A correlation processor arrangement is used to guide an airborne vehicle along a path precisely to a predetermined destination. Guidance is divided into three distinct phases, and during each phase the position of the vehicle is verified by matching the view of its surroundings with stored reference data representing the expected fields of view. During the first navigation phase the stored data consists of predetermined terrain areas. During the second detection phase the destination is acquired, and during the third homing phase the view of the approaching destination is used as the stored reference data.

Description

BACKGROUND OF THE INVENTION
This invention relates to a processor arrangement which is capable of performing different roles using a common hardware structure. The invention is particularly suitable for guiding the passage of a moving body using correlation techniques. Radically different guidance techniques may be used at different stages of guidance, and it has been proposed to use a dedicated control mechanism at each of these different stages. Such an arrangement can be unduly expensive and bulky.
SUMMARY OF THE INVENTION
The present invention seeks to provide an improved processor arrangement.

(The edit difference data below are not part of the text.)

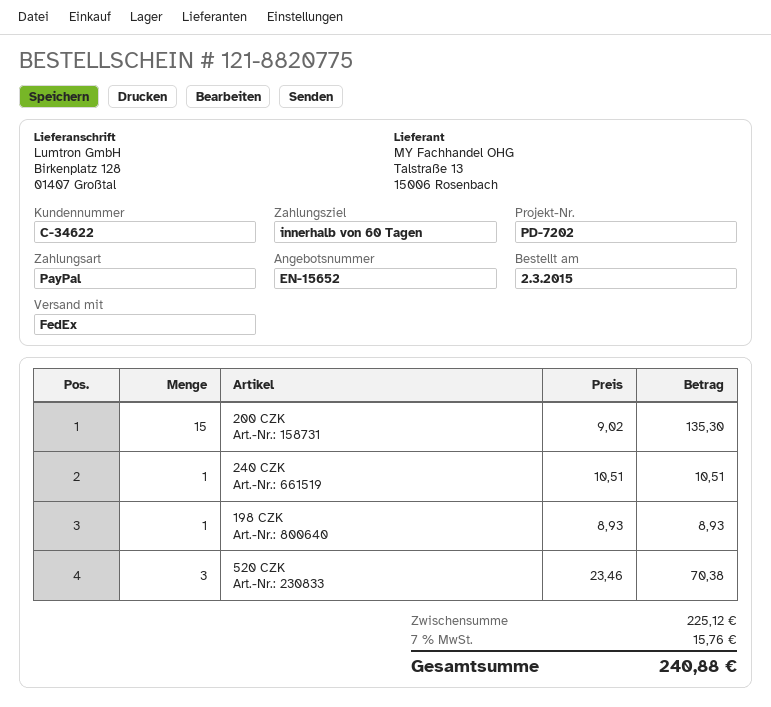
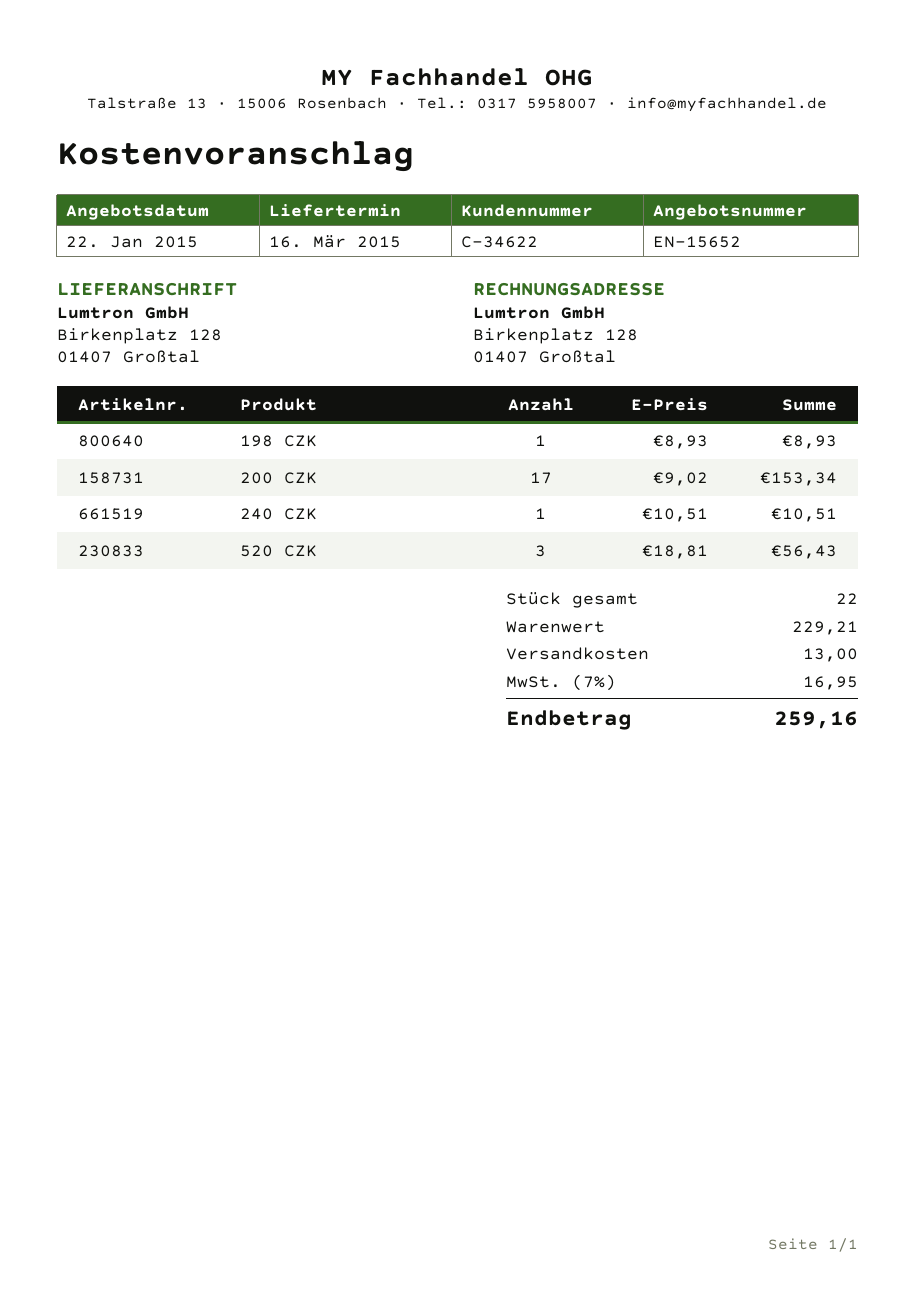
200 CZK: 15 x 9.02 = 135.30 -> 17 x 9.02 = 153.34
520 CZK: 3 x 23.46 = 70.38 -> 3 x 18.81 = 56.43
subtotal: 225.12 -> 229.21
shipping: none -> 13.00
tax: 7% = 15.76 -> 7% = 16.95
total: 240.88 -> 259.16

According to a first aspect of this invention, a correlation processor arrangement for guiding a body includes means operative during a first guidance phase for correlating scene data gathered during movement of the body and which is representative of its viewed surroundings with predetermined stored data which is representative of an expected field of view; said means being operative during a further guidance phase for correlating data gathered during movement of the body with data derived from scene data previously gathered during movement of the body; and means dependent on the position of the body for transferring guidance control from the first phase to the second phase of operation.
According to a second aspect of this invention, a correlation processor for guiding an airborne body along a path, includes means for accepting scene data representative of the viewed terrain over which the body is passing; correlation means operative during a navigation phase to correlate data derived from the scene data with data derived from predetermined stored data representative of terrain scenes over which the body is expected to pass; means utilising the results of said correlation to navigate said body; means for detecting a destination location, and to reconfigure the operation of said correlation means for use during a following homing phase so that said correlation means is operative during the homing phase to correlate data derived from the scene data with scene data gathered-previously during movement of the body along said path; and means utilising the results of correlation performed during the homing phase for guiding the body to said destination.
According to a third aspect of this invention, a correlation processor arrangement for guiding a body along a path towards a destination includes, correlation means operative during a first guidance phase for periodically correlating binary scene data gathered during movement of the body, and which is representative of its surroundings, with predetermined stored binary data which is representative of a portion of an expected field of view; and correlation means operative during a subsequent guidance phase of operation for correlating multi level digital scene data gathered during movement of the body with similar data derived from data gathered previously during movement of the body: and means responsive during an intermediate guidance phase to the detection of the destination in the viewed surroundings for transferring operation of the correlation means from binary data to multilevel data.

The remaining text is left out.